Change data shape

I’m trying to change my data shape from:
[array([[[
…,
, dtype=float32),
array([[[
…,
, dtype=float32),
…]

to array([[[[ … ]]],
[[[ … ]]],
…]]]])

This is how I’m loading the images

import torchvision.transforms as T
preprocess = T.Compose([
   T.ToPILImage(),
   T.ToTensor(),
   #T.Resize(32),
   T.Normalize(
       mean=[0.485, 0.456, 0.406],
       std=[0.229, 0.224, 0.225]
   ),
   T.Grayscale(num_output_channels=1)
   
])

def NormalizeData(data):
    return (data - np.min(data)) / (np.max(data) - np.min(data))

import glob
image_list = []
for filename in glob.glob(path+'*.tif'): 
    im=cv2.imread(filename)
    im=preprocess(im)
    im= np.array(im)
    im = NormalizeData(im)
    image_list.append(im)

The next step is to load this into a data loader

imgset_test =image_list.astype(np.float64)
imgset_test = imgset_test/ (2**14)

imgset_test = imgset_test.reshape(imgset_test.shape[0],1,32,32)
imgset_loader  = DataLoader(dataset=imgset_test,  batch_size=batch_size, shuffle=False)
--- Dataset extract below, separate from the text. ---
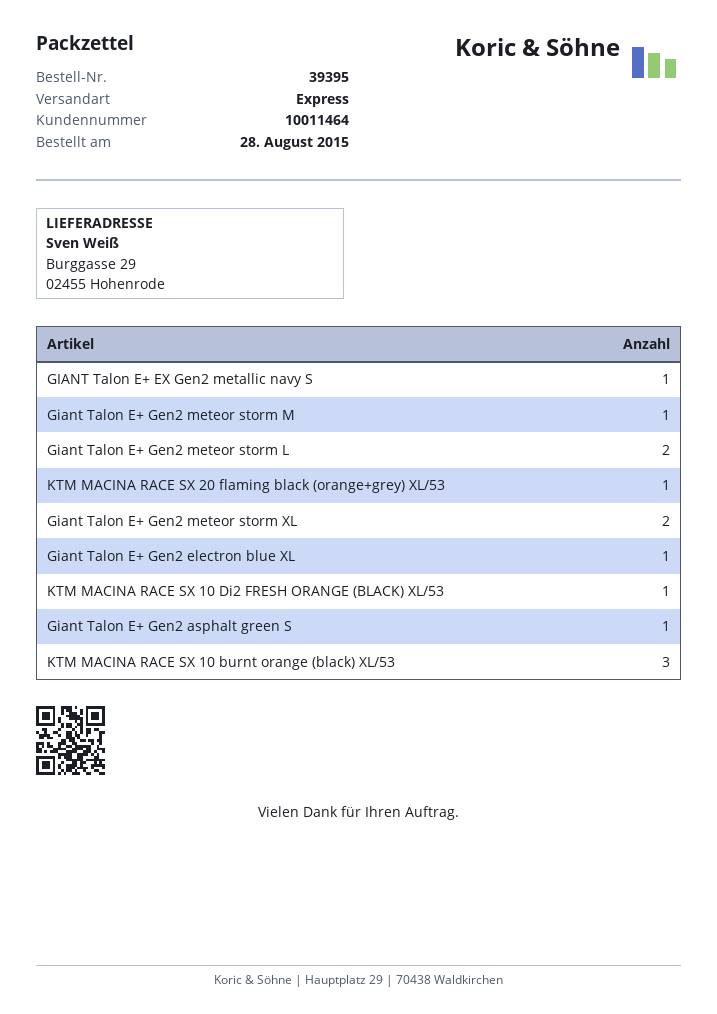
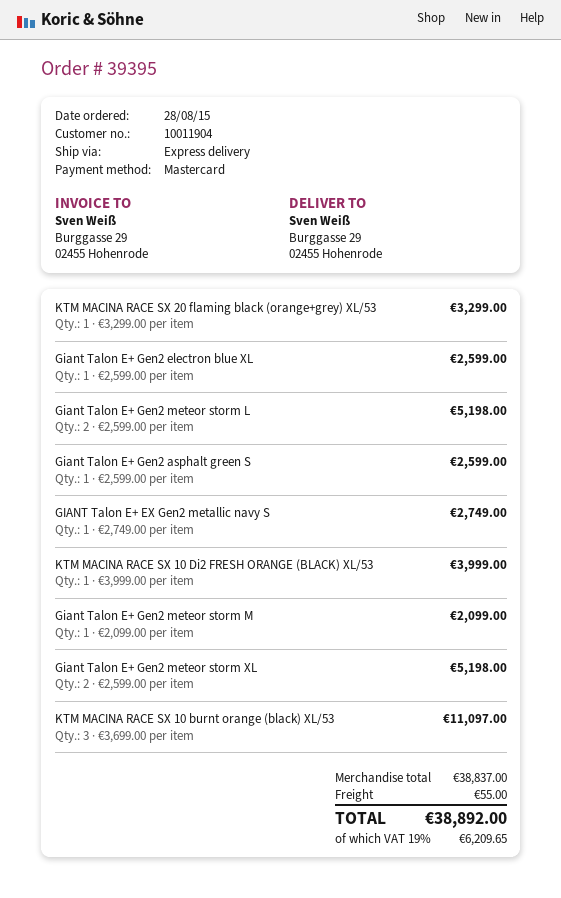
customer number: 10011464 -> 10011904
imgset_test shape should be (number of images,1,32,32)
my images are already greyscale now and 32x32 pixels

Could you describe what issue you are hitting using the approach?
I guess one of the posted operation fails or would you like to check if your approach sounds reasonable (it does)?

Just wanted to check. turns out there was a small error I made and everything works now! thanks a lot.